Besides burns and inflammatory problems, nicotine poisoning is also causing terrible injuries and reactions among e-cigarette users. There have been at least 35 reports of seizures that have followed cases of vaping.

Altogether, the recent injuries and diseases correlating to vape culture can be classified as a rising epidemic. It’s enough to convince the Trump administration, FDA and countless activist groups to take action and influence positive change.

Last Wednesday, Trump announced that he would work with the FDA to restrict flavored vape liquids, which according to Truth Initiative is one of the leading causes of teen smoking. “That almost a third of students—31 percent—reported the availability of flavors as a reason they used e-cigarettes is no surprise considering tobacco companies market flavored products to attract youth and young adults,” states Truth Initiative.

The president met with the FDA and created a policy plan to remove non-tobacco flavored liquids from the market in an effort to curb teen use. They hope that the policy will not only preserve the health of youth (in this capacity) but decrease the chance of a nicotine-addicted generation.

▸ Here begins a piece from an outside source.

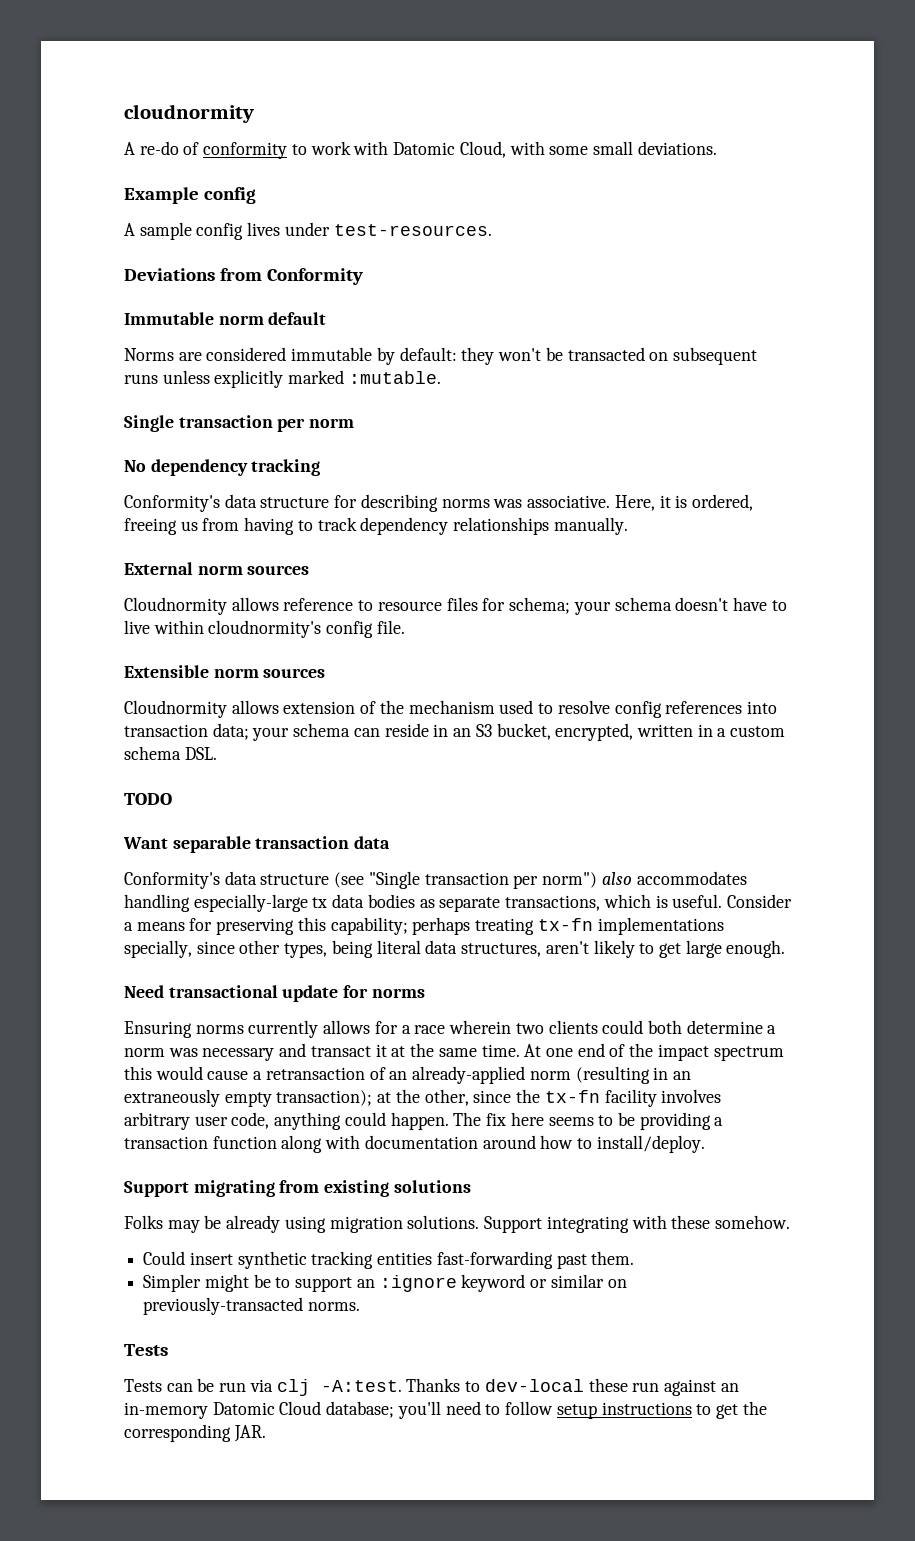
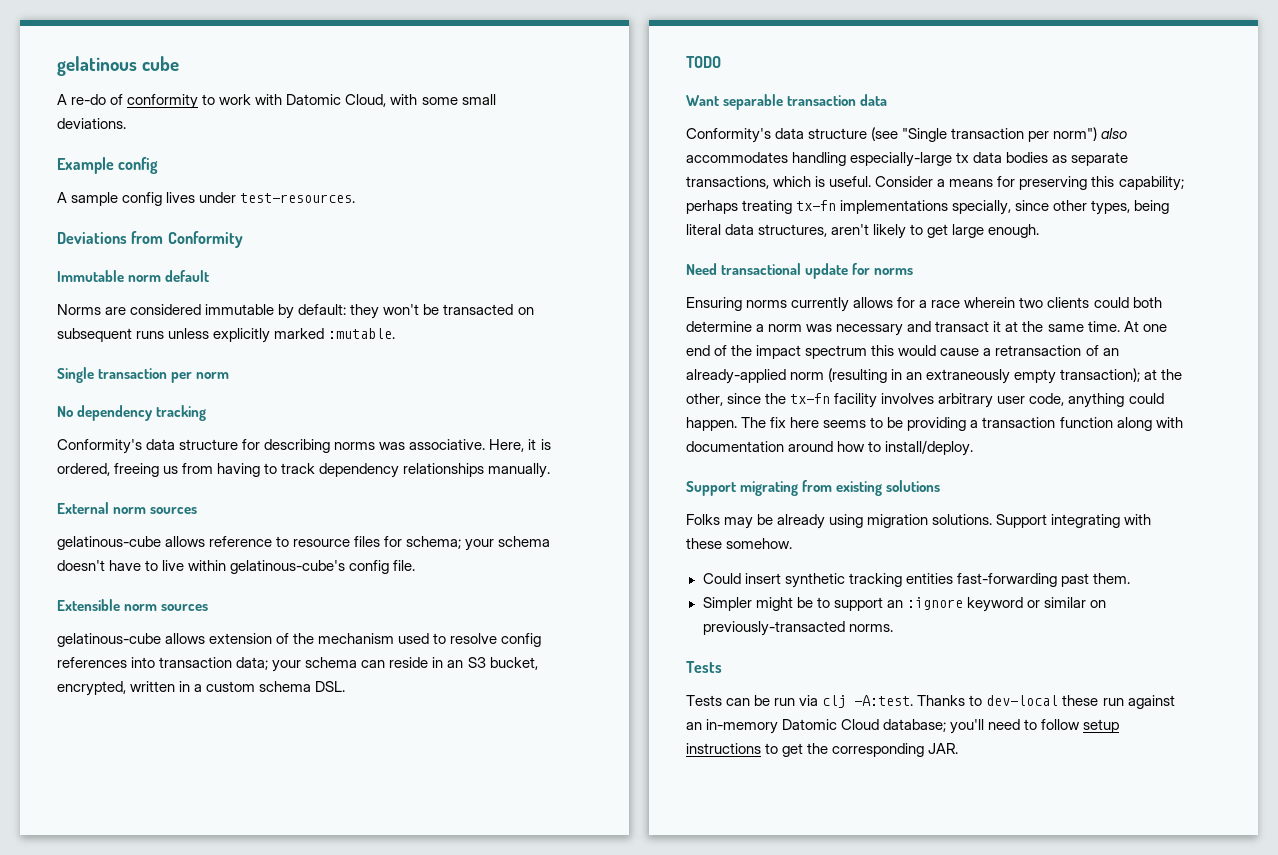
[124,104,254,123] cloudnormity -> [57,56,180,76] gelatinous cube
[124,597,227,615] Cloudnormity -> [57,536,161,550] gelatinous-cube
[208,620,322,638] cloudnormity's -> [230,560,346,574] gelatinous-cube's
[124,700,227,718] Cloudnormity -> [57,633,161,647] gelatinous-cube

Local communities are also stepping up against the vape crisis. News outlets like Pittsburgh’s Action News are offering consistent coverage and resources to families affected by the epidemic. Across the nation, state news teams update the totals and add to the flowing network of information, slowly connecting the dots and coming to viable solutions. But is it too late?

Between 2017 and 2018, the number of teens that vaped rose to almost 25%. That means for every 10 high schoolers within a room, two — almost three have vaped or vape regularly. And the count continues to grow. The FDA is making important and viable moves to regulate e-cigarettes, but the epidemic has already begun. Hundreds of youth are getting sick, and thousands more addicted, setting them up for eventual illness. Removing flavored vape liquids from the market will likely lead to a decrease in sales and will prove to be more effective than raising the age restriction. But it won’t stop the teens too far into nicotine addiction, and even older consumers that have fallen ill to the devices.

E-cigarettes are in dire need of a review from the FDA, and President Trump’s interjection only proves to show how serious the matter has become. “Vaping has become a very big business, as I understand it, but we can’t allow people to get sick and allow our youth to be so affected,” said Trump.

Truth Initiative has released anti-smoking advertisements on many social media platforms. They’ve tried to appeal to youth through everything from listing fear-inducing facts to puppet shorts, but all attempts have failed as smoking among teens increases. There hasn’t been a real show of solidarity with the e-cigarette campaign until the epidemic, which moved states to report on it and eventually create a national concern that the FDA and President Trump have gotten behind. While it’s unfortunate that it’s taken this long and under these circumstances, it’s progress.

To those with friends or family that struggle with vaping, it’s important to be an outlet of support to those close to you, and hearing a concerned opinion from someone they care about will help smokers quit. To those who do vape — please be careful. There’s still so little research to deem vaping safe, and the possibility of joining the epidemic is too risky.